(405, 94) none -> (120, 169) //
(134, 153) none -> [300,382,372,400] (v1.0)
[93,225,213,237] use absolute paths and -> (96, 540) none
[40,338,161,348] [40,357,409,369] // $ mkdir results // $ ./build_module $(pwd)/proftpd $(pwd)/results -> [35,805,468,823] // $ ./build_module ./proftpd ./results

* * *

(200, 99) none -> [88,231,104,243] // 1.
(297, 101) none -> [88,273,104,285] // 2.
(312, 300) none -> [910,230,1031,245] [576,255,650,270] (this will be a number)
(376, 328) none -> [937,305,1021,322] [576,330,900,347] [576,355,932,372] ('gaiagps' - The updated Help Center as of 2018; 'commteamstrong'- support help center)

TASK BRIEF:
Return word for word the lines above from the line with "(405, 94) none -> (120, 169) //" to the line with "[40,338,161,348] [40,357,409,369] //", including both and leaving out all others.

WRITTEN ANSWER:
(405, 94) none -> (120, 169) //
(134, 153) none -> [300,382,372,400] (v1.0)
[93,225,213,237] use absolute paths and -> (96, 540) none
[40,338,161,348] [40,357,409,369] // $ mkdir results // $ ./build_module $(pwd)/proftpd $(pwd)/results -> [35,805,468,823] // $ ./build_module ./proftpd ./results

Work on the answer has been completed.